ASSIGNMENT >>
What you return must match the listing below character for character, minus any pictures.

INPUT RECORDS >>
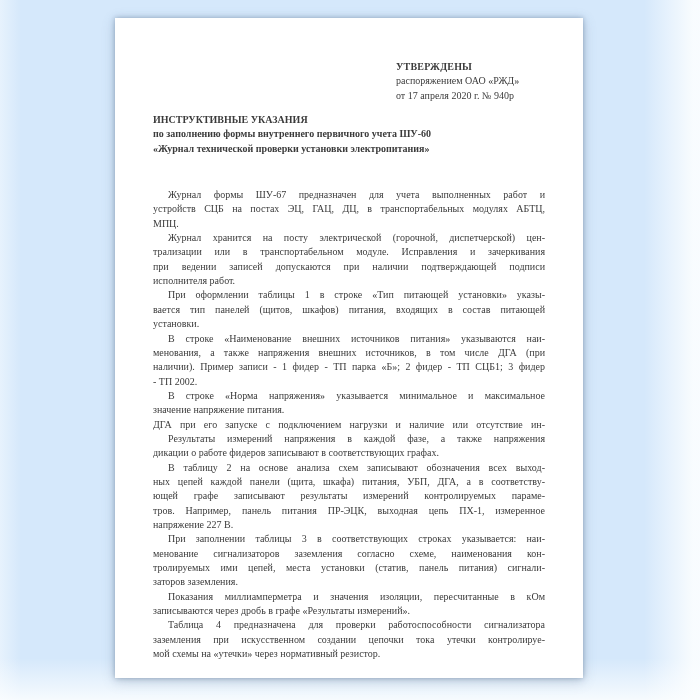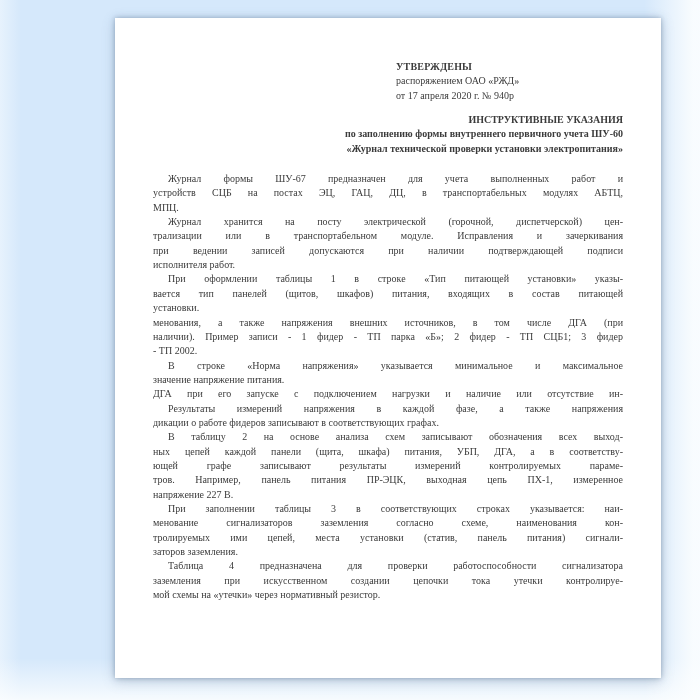"УТВЕРЖДЕНЫ" .page { width: 546px -> 468px }
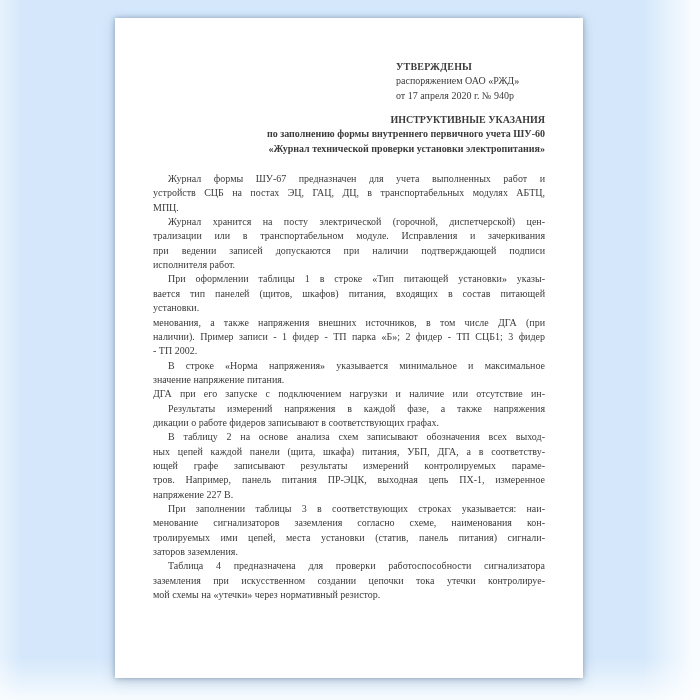"ИНСТРУКТИВНЫЕ УКАЗАНИЯ" .doc-title { text-align: right -> left }
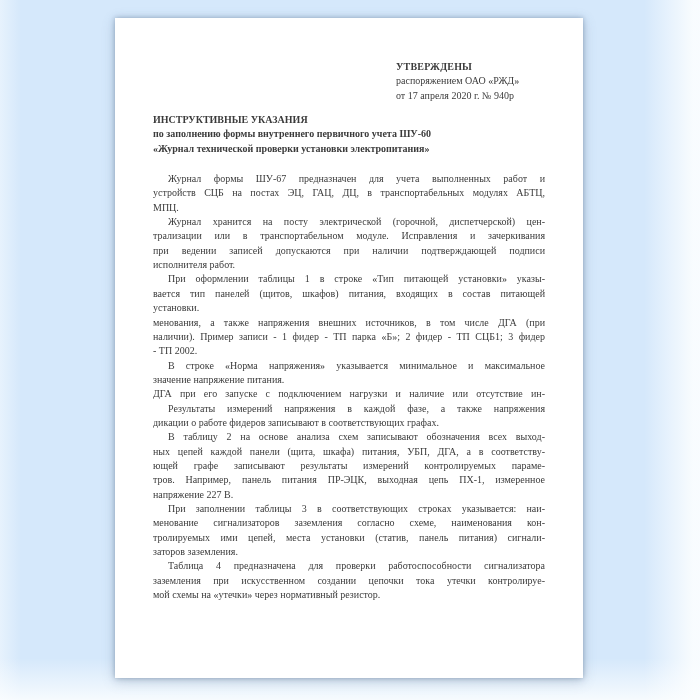"Журнал формы ШУ-67 предназначен для" .body-text { margin-top: 16px -> 32px }
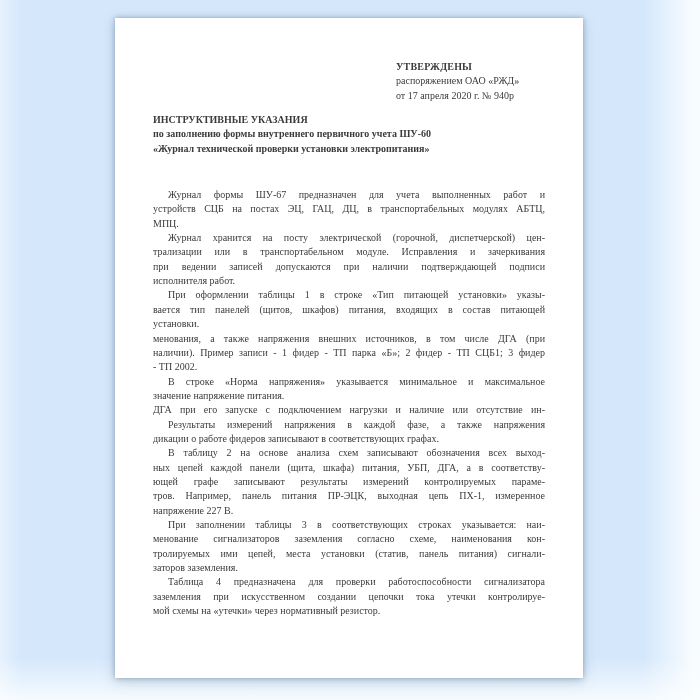"В строке «Наименование внешних" div.line { html: none -> <div>В строке «Наименование внешних источников питания» указываются наи-</div> }
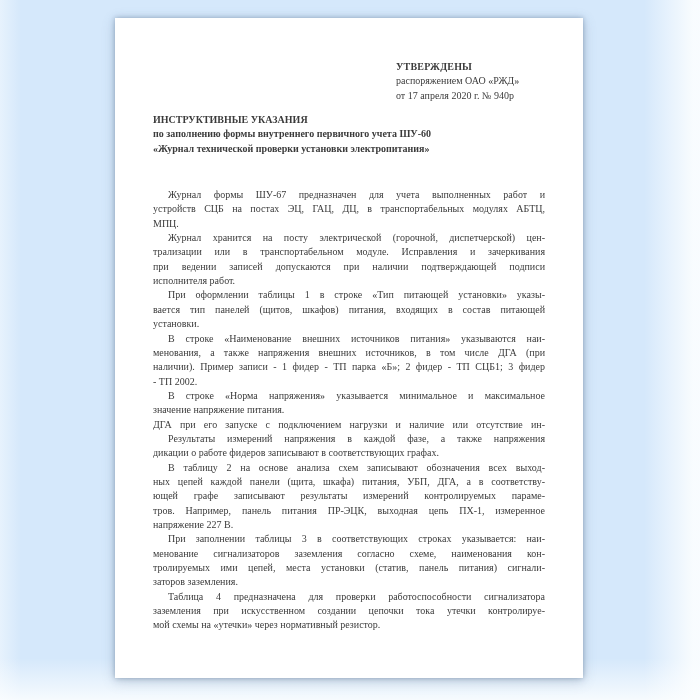"Показания миллиамперметра и значения" div.para { html: none -> <div> <div>Показания миллиамперметра и значения изоляции, пересчитанные в кОм</div> <div>записываются через дробь в графе «Результаты измерений».</div> </div> }
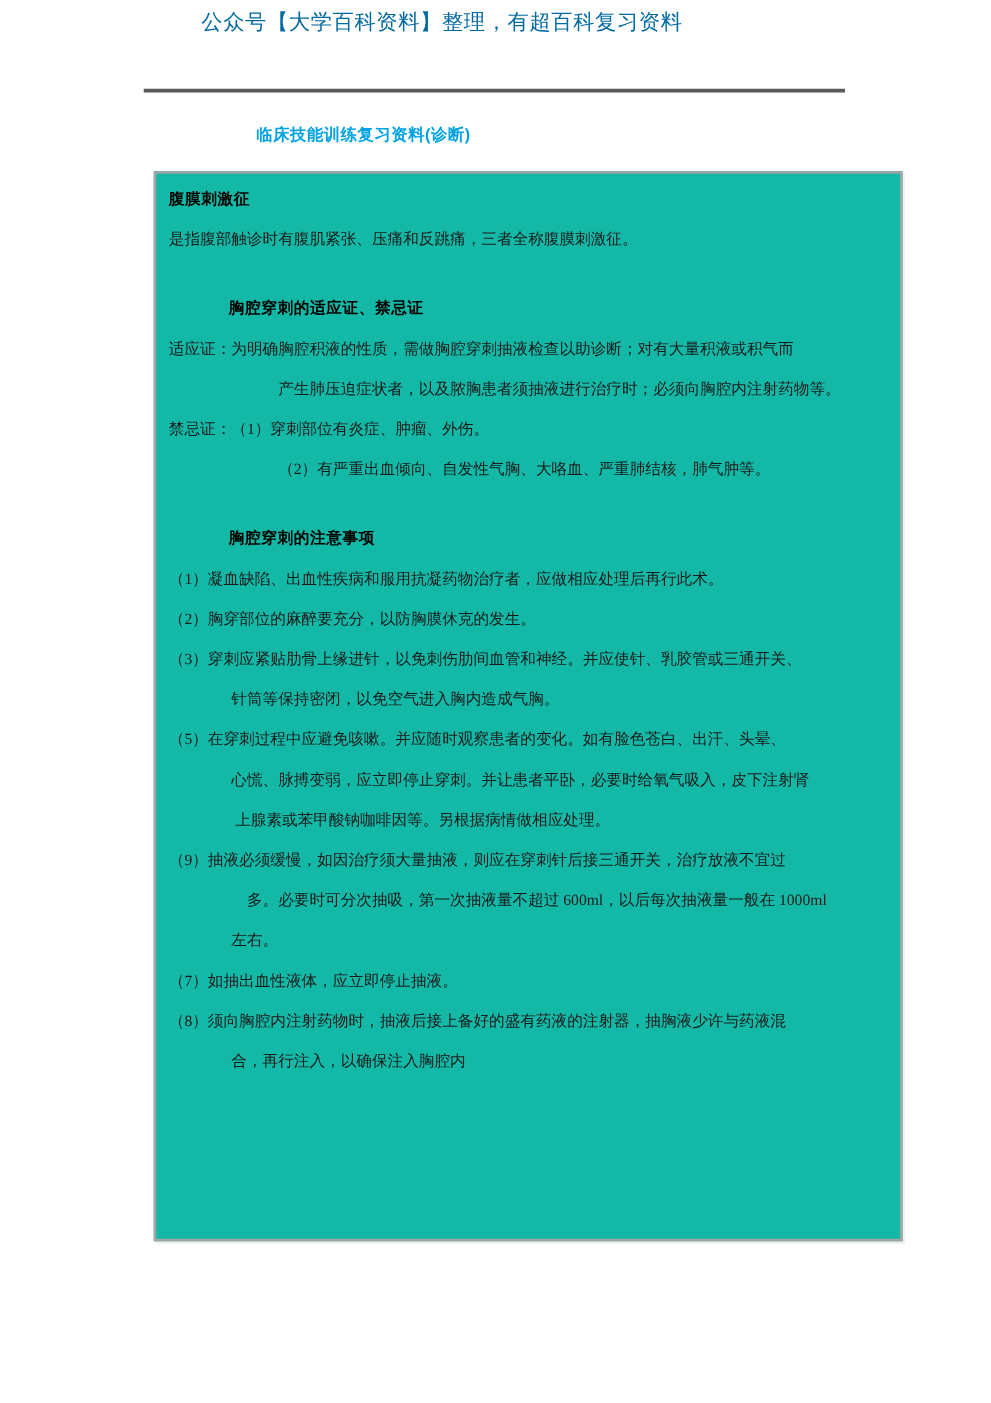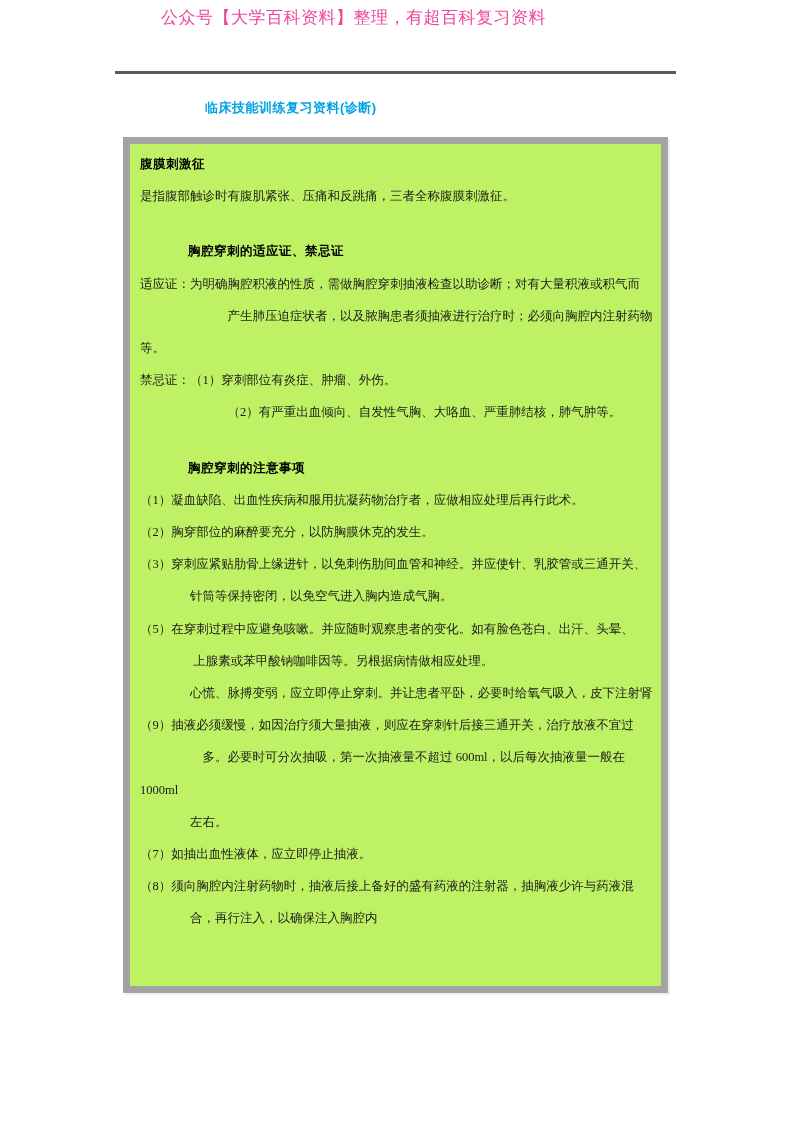"公众号【大学百科资料】整理，有超百科复习资料" .page-header { color: #ec4899 -> #0369a1 }
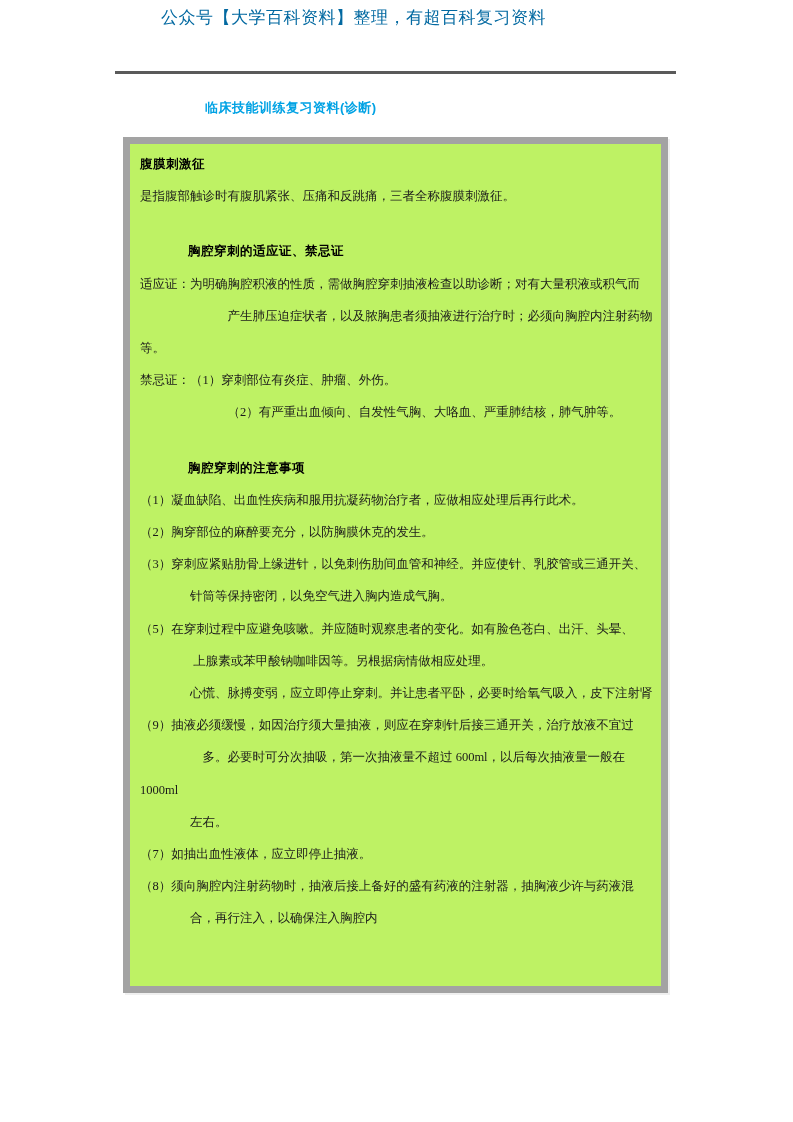"腹膜刺激征" .content-box { background: #bef264 -> #14b8a6; border: 7px solid #a3a3a3 -> 2px solid #a3a3a3; width: 545px -> 599px }
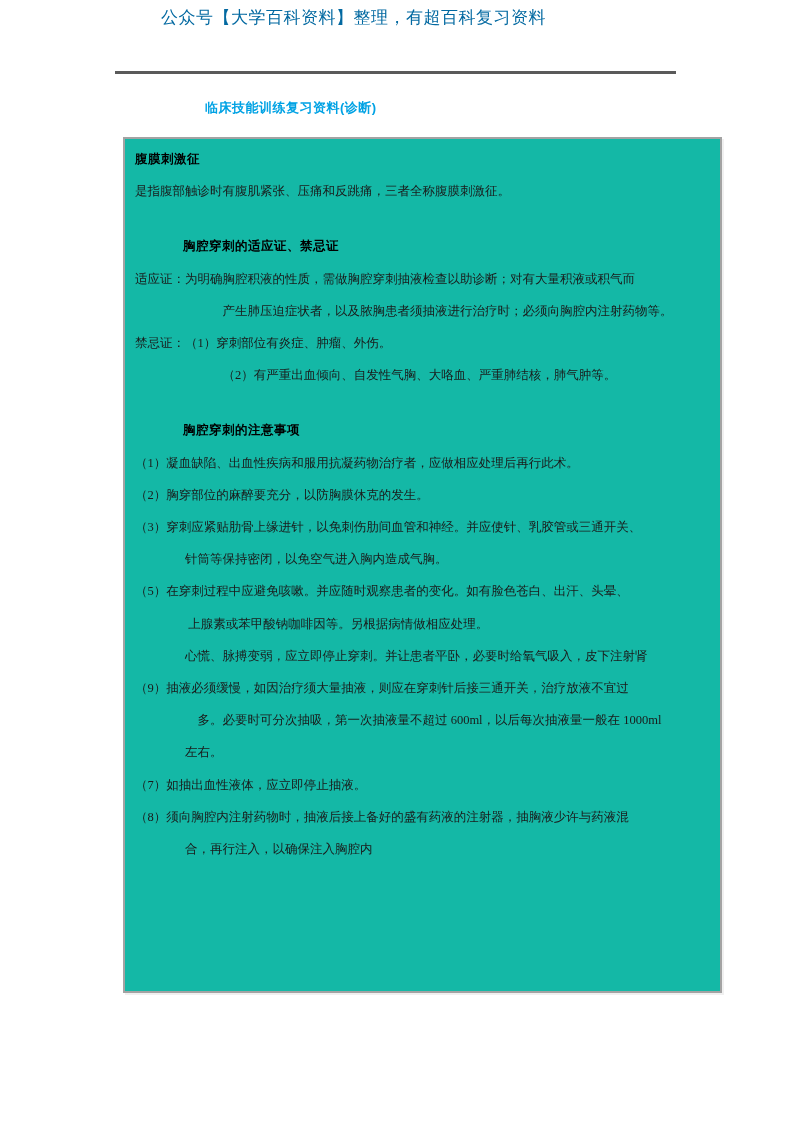"上腺素或苯甲酸钠咖啡因等。另根据病情做相应处理。" div.line { order: before "心慌、脉搏变弱，应立即停止穿刺。并让患者平卧，必要时给氧气吸入，皮下注射肾" -> after "心慌、脉搏变弱，应立即停止穿刺。并让患者平卧，必要时给氧气吸入，皮下注射肾" }
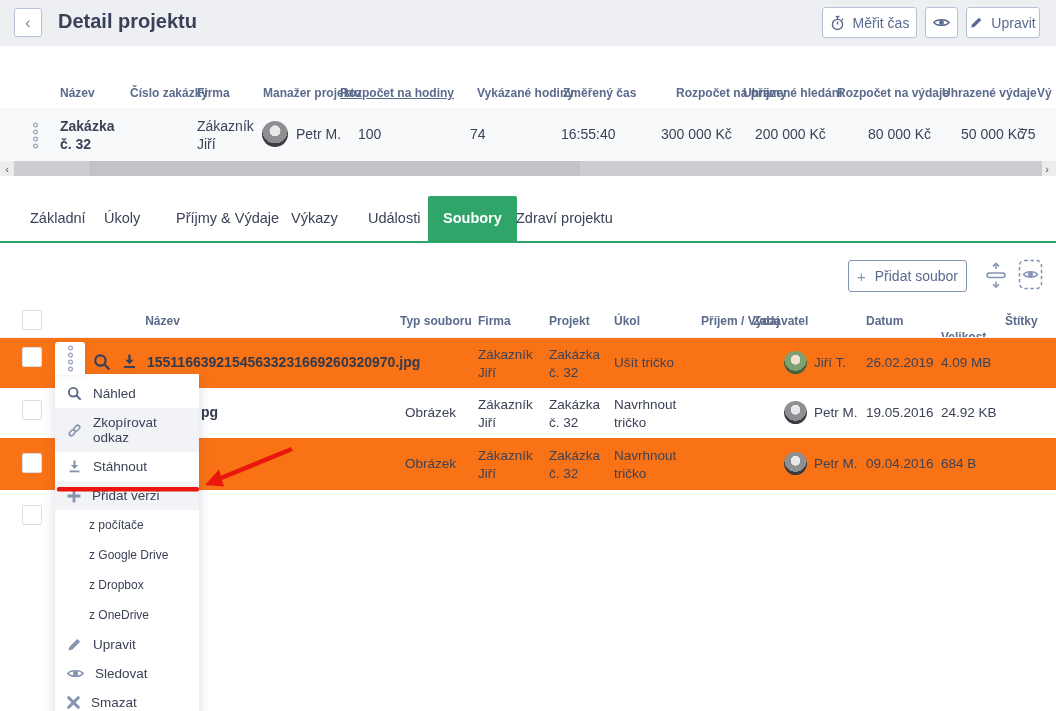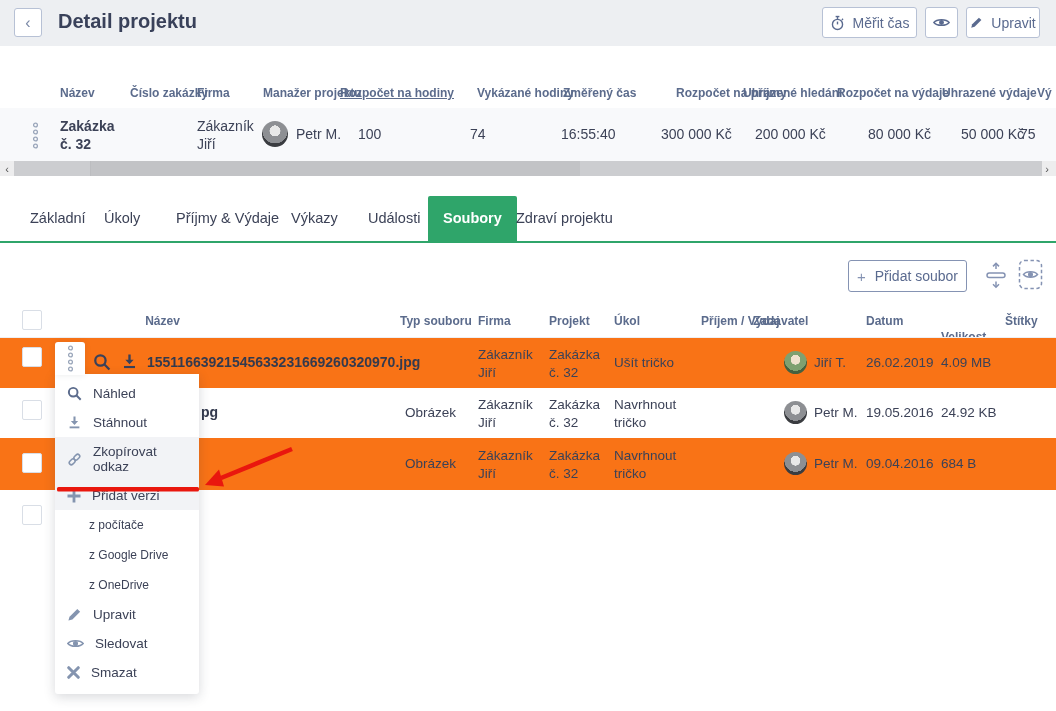"Stáhnout" div.mi { order: before "Zkopírovat odkaz" -> after "Zkopírovat odkaz" }
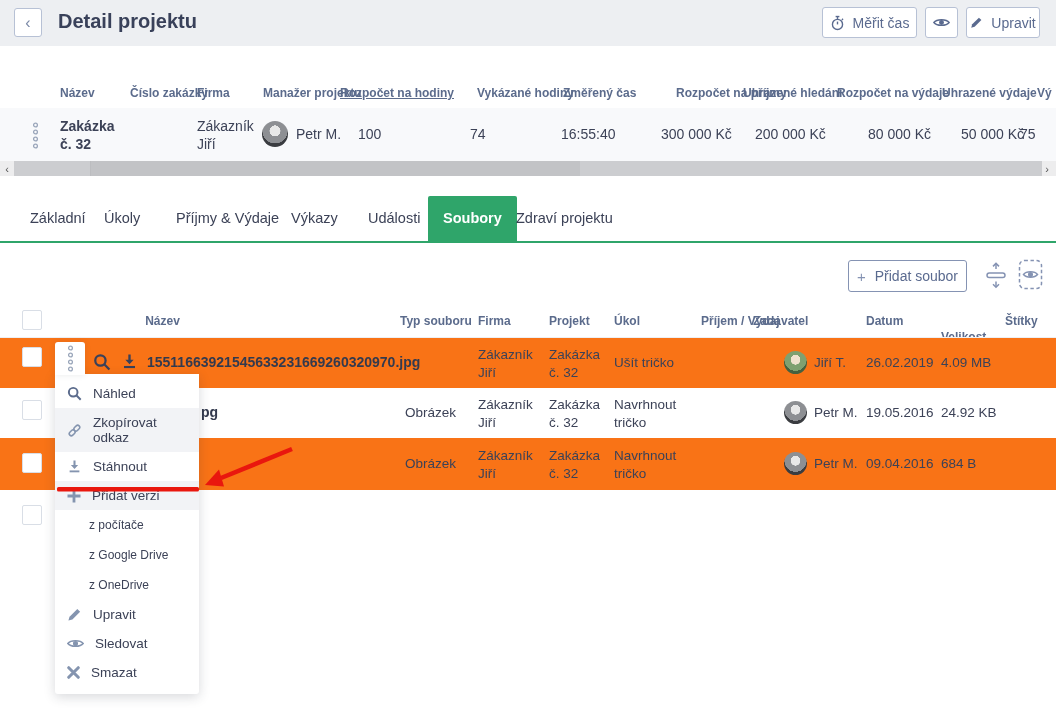"z Dropbox" div.mi-sub { html: none -> <div>z Dropbox</div> }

EXERCISE ANSWER >>
"УТВЕРЖДЕНЫ" .page { width: 546px -> 468px }
"ИНСТРУКТИВНЫЕ УКАЗАНИЯ" .doc-title { text-align: right -> left }
"Журнал формы ШУ-67 предназначен для" .body-text { margin-top: 16px -> 32px }
"В строке «Наименование внешних" div.line { html: none -> <div>В строке «Наименование внешних источников питания» указываются наи-</div> }
"Показания миллиамперметра и значения" div.para { html: none -> <div> <div>Показания миллиамперметра и значения изоляции, пересчитанные в кОм</div> <div>записываются через дробь в графе «Результаты измерений».</div> </div> }
"公众号【大学百科资料】整理，有超百科复习资料" .page-header { color: #ec4899 -> #0369a1 }
"腹膜刺激征" .content-box { background: #bef264 -> #14b8a6; border: 7px solid #a3a3a3 -> 2px solid #a3a3a3; width: 545px -> 599px }
"上腺素或苯甲酸钠咖啡因等。另根据病情做相应处理。" div.line { order: before "心慌、脉搏变弱，应立即停止穿刺。并让患者平卧，必要时给氧气吸入，皮下注射肾" -> after "心慌、脉搏变弱，应立即停止穿刺。并让患者平卧，必要时给氧气吸入，皮下注射肾" }
"Stáhnout" div.mi { order: before "Zkopírovat odkaz" -> after "Zkopírovat odkaz" }
"z Dropbox" div.mi-sub { html: none -> <div>z Dropbox</div> }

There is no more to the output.